OBJECTIVE: To determine 1-year survival and major neonatal morbidities (intracranial hemorrhage grade >2, cystic periventricular leukomalacia, retinopathy of prematurity grade >2, necrotizing enterocolitis, severe bronchopulmonary dysplasia) among extremely preterm infants in Norway in 2013-2014, and to compare the results to the first Norwegian Extreme Prematurity Study 1999-2000 and similar contemporary European population-based studies.
METHODS: Population-based study of all infants born at 22 through 26 weeks' gestation in Norway in 2013-2014. Prospectively collected data were obtained by linking data in the Norwegian Neonatal Network to the Medical Birth Registry of Norway.

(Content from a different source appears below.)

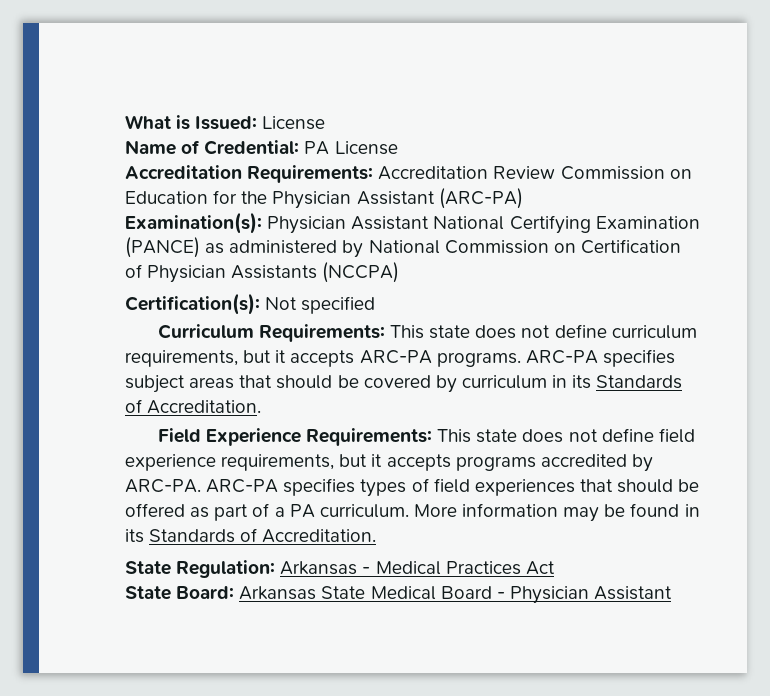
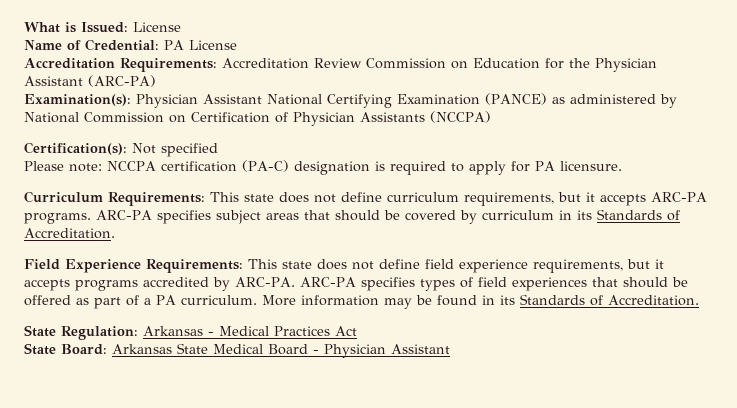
+ Please note: NCCPA certification (PA-C) designation is required to apply for PA licensure.

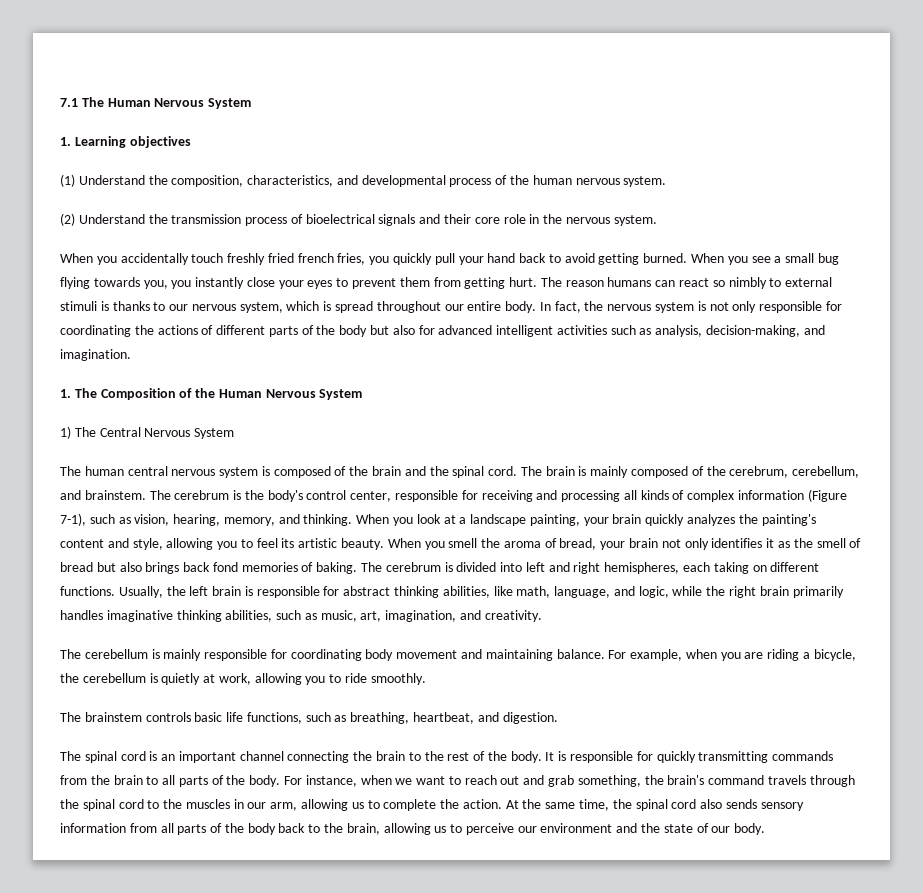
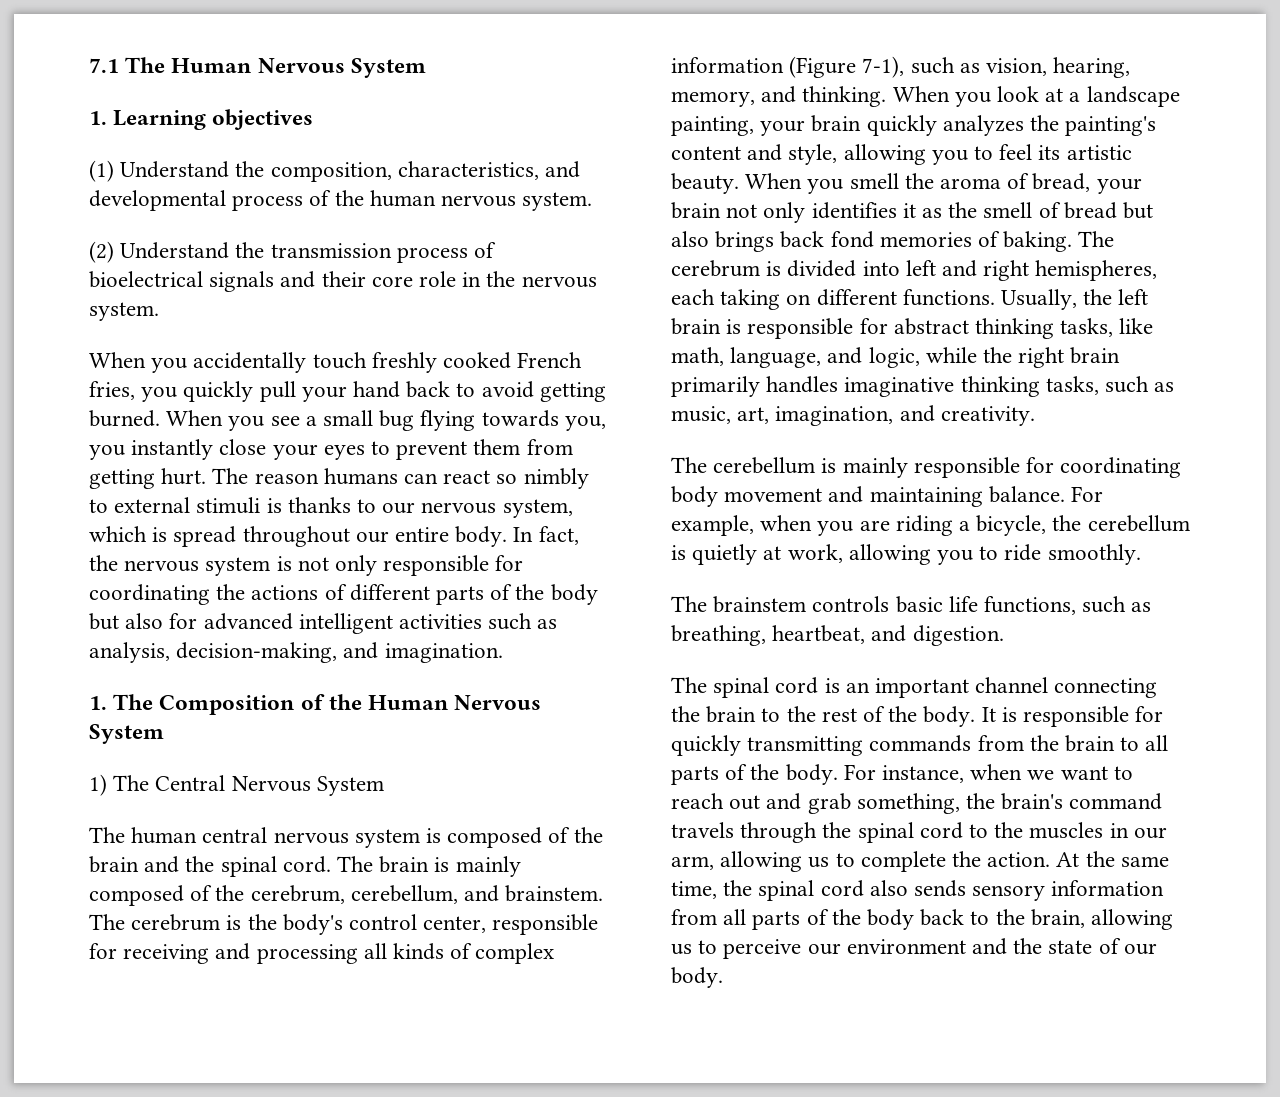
- When you accidentally touch freshly fried french fries, you quickly pull your hand back to avoid getting burned.
+ When you accidentally touch freshly cooked French fries, you quickly pull your hand back to avoid getting burned.
- Usually, the left brain is responsible for abstract thinking abilities, like math, language, and logic, while the right brain primarily handles imaginative thinking abilities, such as music, art, imagination, and creativity.
+ Usually, the left brain is responsible for abstract thinking tasks, like math, language, and logic, while the right brain primarily handles imaginative thinking tasks, such as music, art, imagination, and creativity.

RESULTS: Of 420 infants (incidence 3.5 per 1000 births), 145 were stillborn (34.5%), 275 were live-born (82.3% of the 334 fetuses alive at admission for obstetrical care), and 251 (91.3% of live-born infants) were admitted to a neonatal unit. The survival among live-born infants was 18% at 22 weeks, 29% at 23 weeks, 56% at 24 weeks, 84% at 25 weeks and 90% at 26 weeks (for each week increment in gestational age: odds ratio 3.3; 95% confidence interval, 2.4-4.4). Among infants surviving to 1 year of age, major neonatal morbidity was diagnosed in 55%. Decreasing gestational age was moderately associated with rates of major morbidity (odds ratio 1.6; 95% confidence interval, 1.2-2.2).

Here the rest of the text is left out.